======== Supplied data

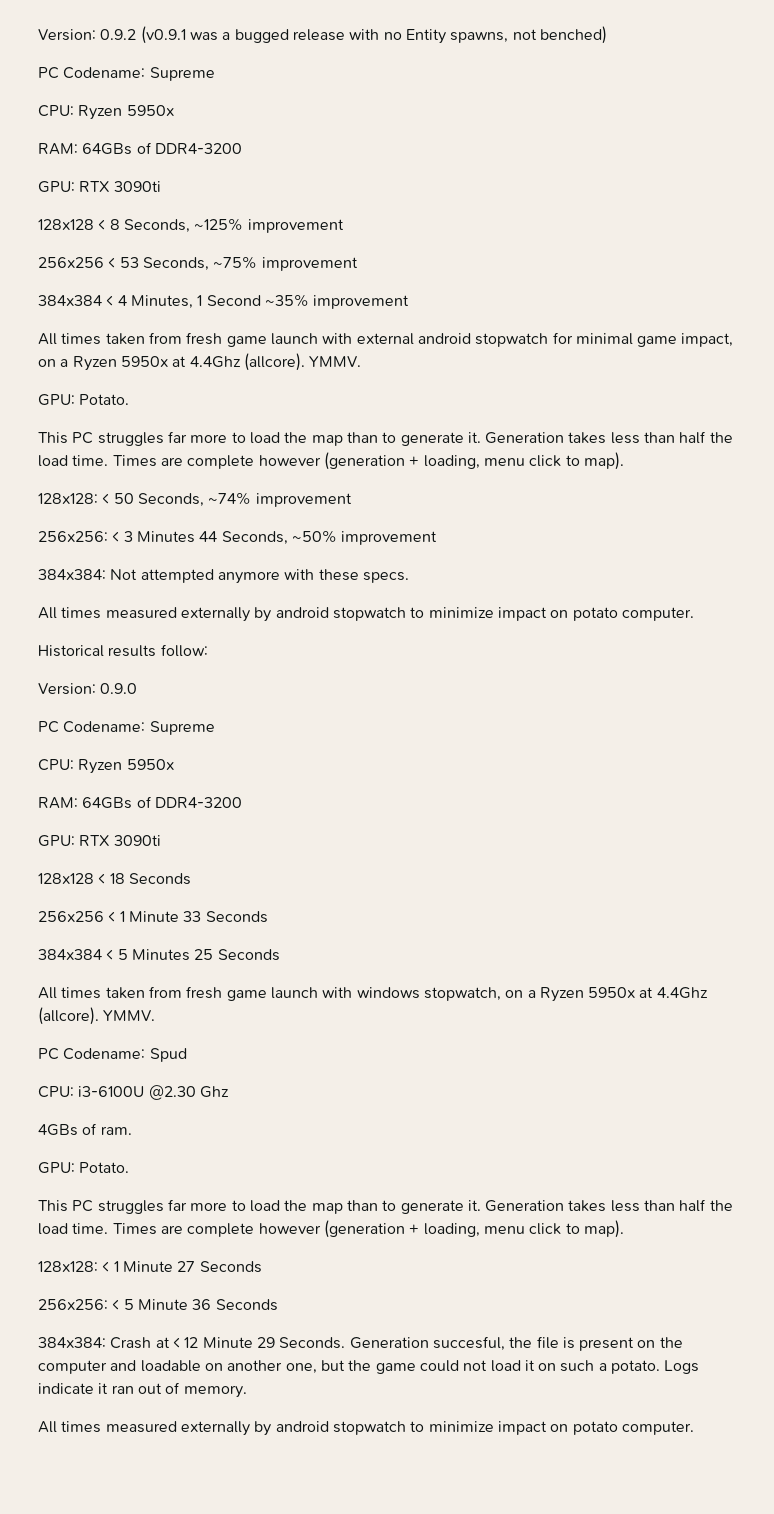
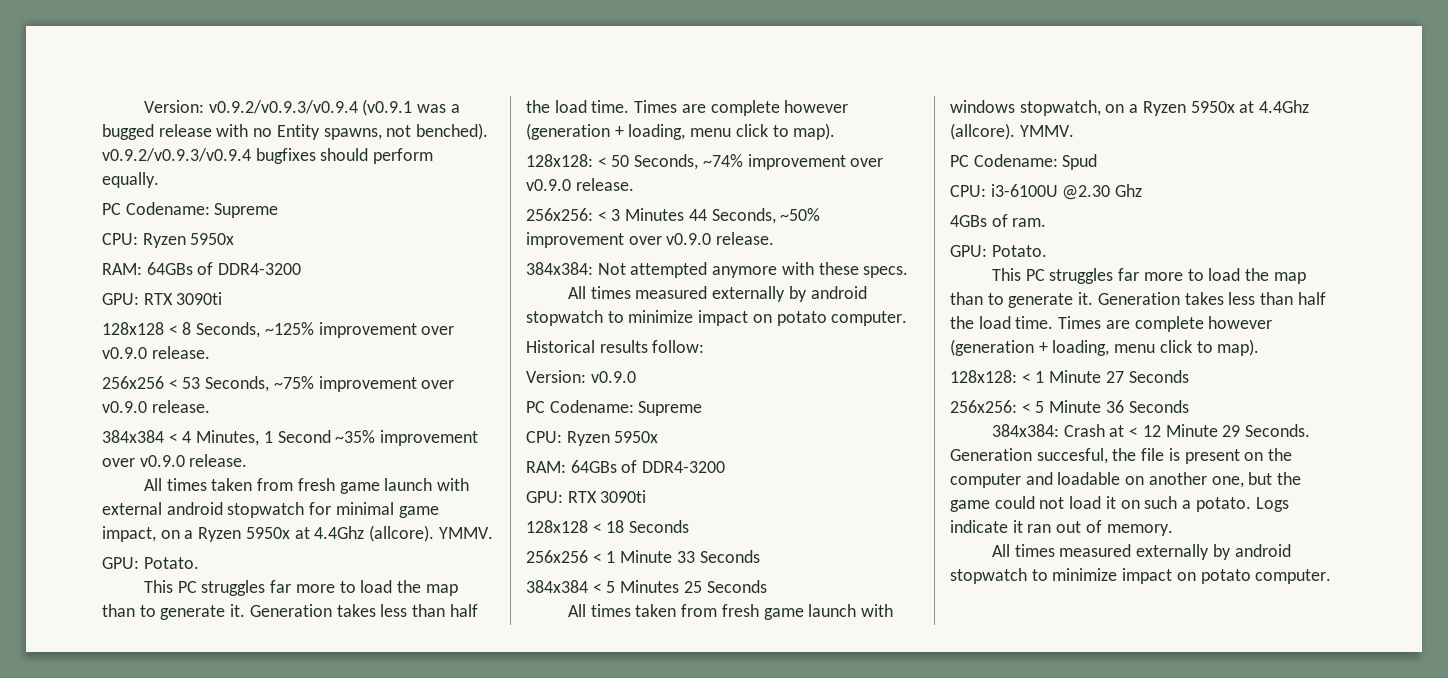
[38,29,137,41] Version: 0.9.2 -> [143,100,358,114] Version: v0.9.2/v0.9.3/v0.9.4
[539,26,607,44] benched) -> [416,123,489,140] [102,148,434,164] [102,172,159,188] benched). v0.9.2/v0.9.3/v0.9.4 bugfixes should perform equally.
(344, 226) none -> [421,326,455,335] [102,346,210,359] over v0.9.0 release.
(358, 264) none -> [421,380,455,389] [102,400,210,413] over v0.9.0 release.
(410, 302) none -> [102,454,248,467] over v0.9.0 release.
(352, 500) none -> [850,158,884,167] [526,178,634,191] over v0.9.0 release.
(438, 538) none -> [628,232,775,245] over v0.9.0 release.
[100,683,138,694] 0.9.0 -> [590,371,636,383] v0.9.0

================
======== Supplied data

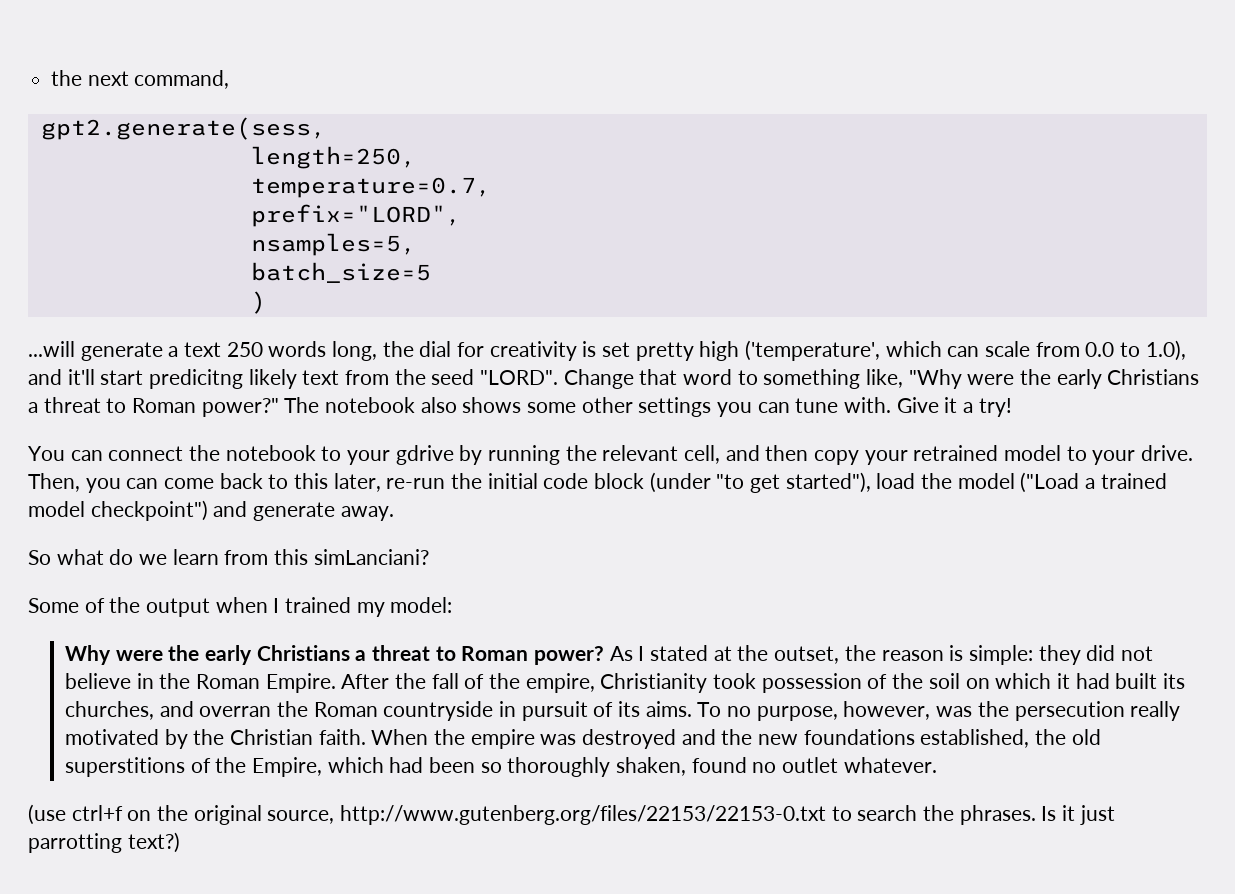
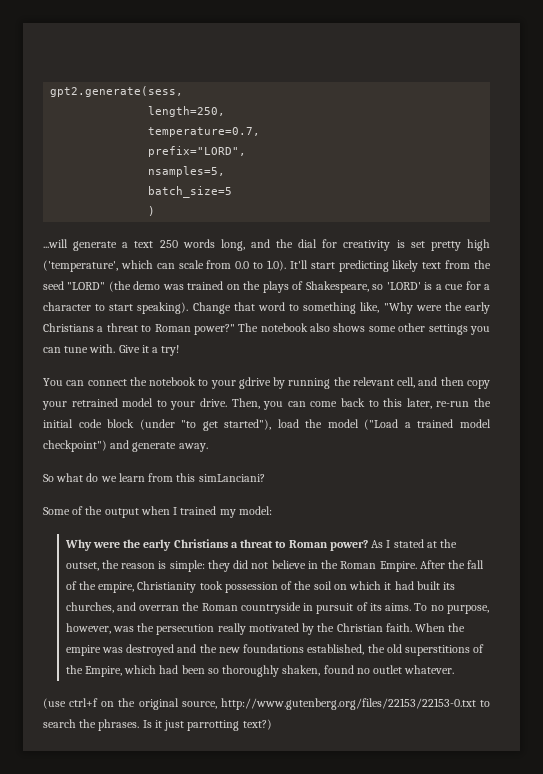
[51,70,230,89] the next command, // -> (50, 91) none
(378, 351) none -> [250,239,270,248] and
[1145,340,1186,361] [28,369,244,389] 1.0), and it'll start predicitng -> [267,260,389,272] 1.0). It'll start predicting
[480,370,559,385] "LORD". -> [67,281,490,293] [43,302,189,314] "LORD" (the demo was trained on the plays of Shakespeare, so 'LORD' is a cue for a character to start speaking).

================

▶ **What you are asked to do**:
Reproducing the whole listing above is not the task. Copy exactly only the lines from the one with "[539,26,607,44] benched) ->" to the one with "(358, 264) none", both kept.

▶ **Result**:
[539,26,607,44] benched) -> [416,123,489,140] [102,148,434,164] [102,172,159,188] benched). v0.9.2/v0.9.3/v0.9.4 bugfixes should perform equally.
(344, 226) none -> [421,326,455,335] [102,346,210,359] over v0.9.0 release.
(358, 264) none -> [421,380,455,389] [102,400,210,413] over v0.9.0 release.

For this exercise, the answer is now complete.